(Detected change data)

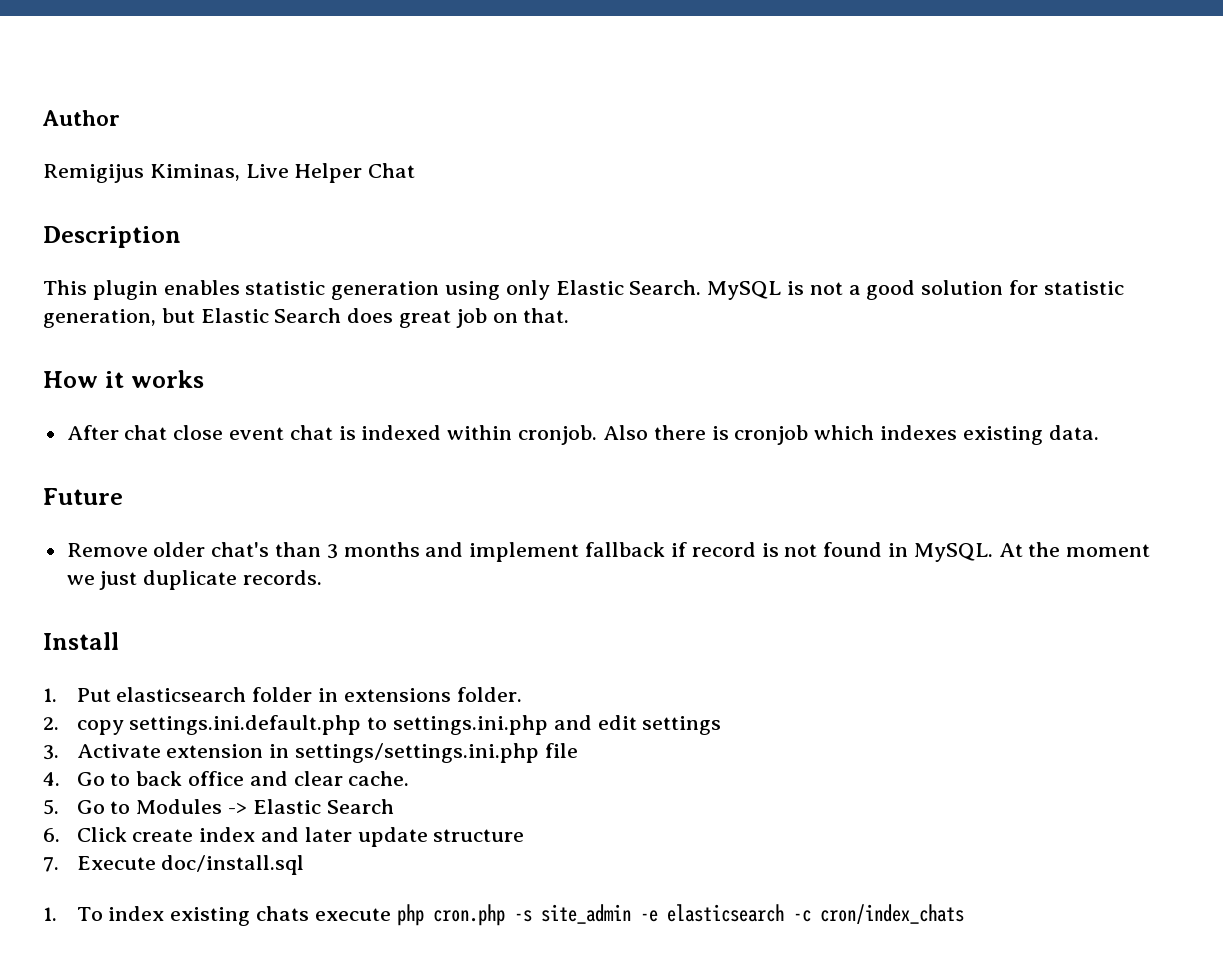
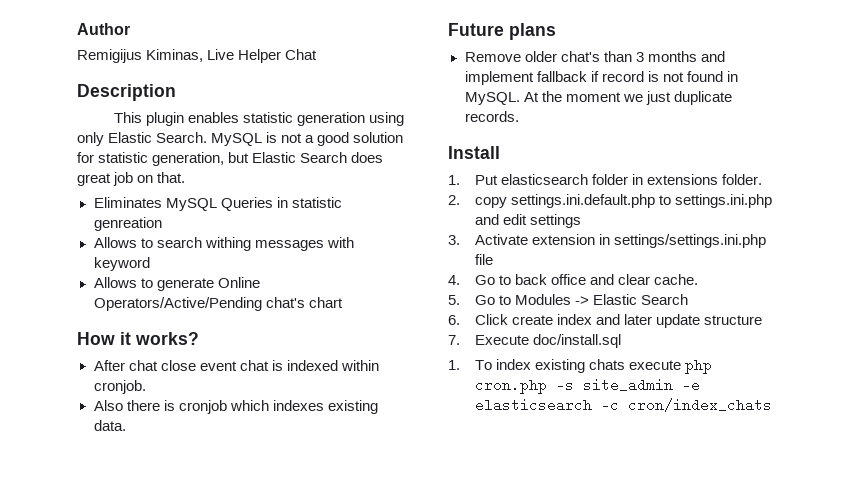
(570, 315) none -> [93,197,342,211] [93,217,162,231] [93,237,354,251] [93,257,150,271] [93,277,260,291] [93,297,343,311] // Eliminates MySQL Queries in statistic genreation // Allows to search withing messages with keyword // Allows to generate Online Operators/Active/Pending chat's chart
[130,370,204,388] works -> [135,332,199,345] works?
(598, 435) none -> (146, 387) //
(123, 496) none -> [509,23,556,40] plans

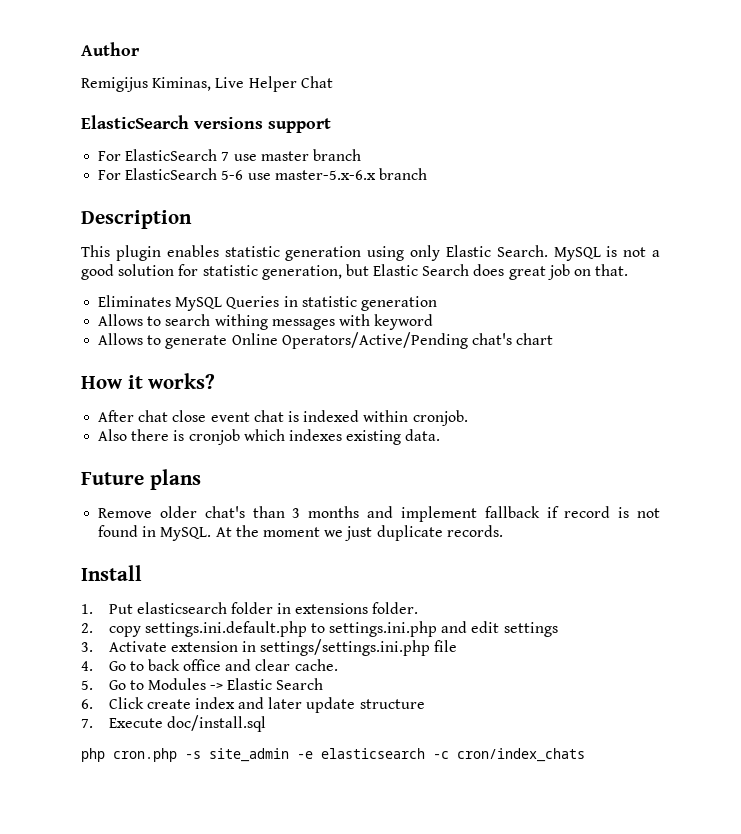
(318, 54) none -> [81,115,331,133] [98,149,361,161] [98,168,427,180] // ElasticSearch versions support // For ElasticSearch 7 use master branch // For ElasticSearch 5-6 use master-5.x-6.x branch
[93,217,162,231] genreation -> [360,296,437,311] generation
[448,359,681,373] 1. To index existing chats execute -> (266, 723) none

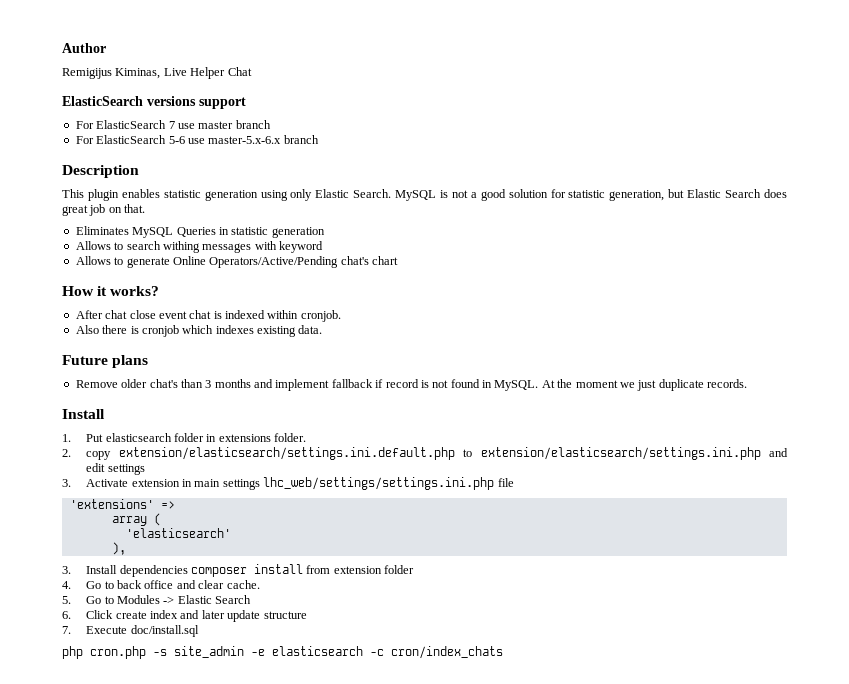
[144,621,438,637] settings.ini.default.php to settings.ini.php -> [118,447,761,460] extension/elasticsearch/settings.ini.default.php to extension/elasticsearch/settings.ini.php
[260,639,458,656] settings/settings.ini.php file -> [194,477,514,490] [69,499,175,509] [111,513,161,526] [125,528,231,538] [111,542,126,555] [62,564,415,577] main settings lhc_web/settings/settings.ini.php file // 'extensions' => // array ( // 'elasticsearch' // ), // 3. Install dependencies composer install from extension folder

▸ **EXERCISE DIRECTIONS**:
Keep to the lines above from the line with "[448,359,681,373] 1. To" to the line with "[144,621,438,637] settings.ini.default.php to", and set down exactly those, inclusive, with nothing else and every picture left out.

▸ **EXERCISE SOLUTION**:
[448,359,681,373] 1. To index existing chats execute -> (266, 723) none

[144,621,438,637] settings.ini.default.php to settings.ini.php -> [118,447,761,460] extension/elasticsearch/settings.ini.default.php to extension/elasticsearch/settings.ini.php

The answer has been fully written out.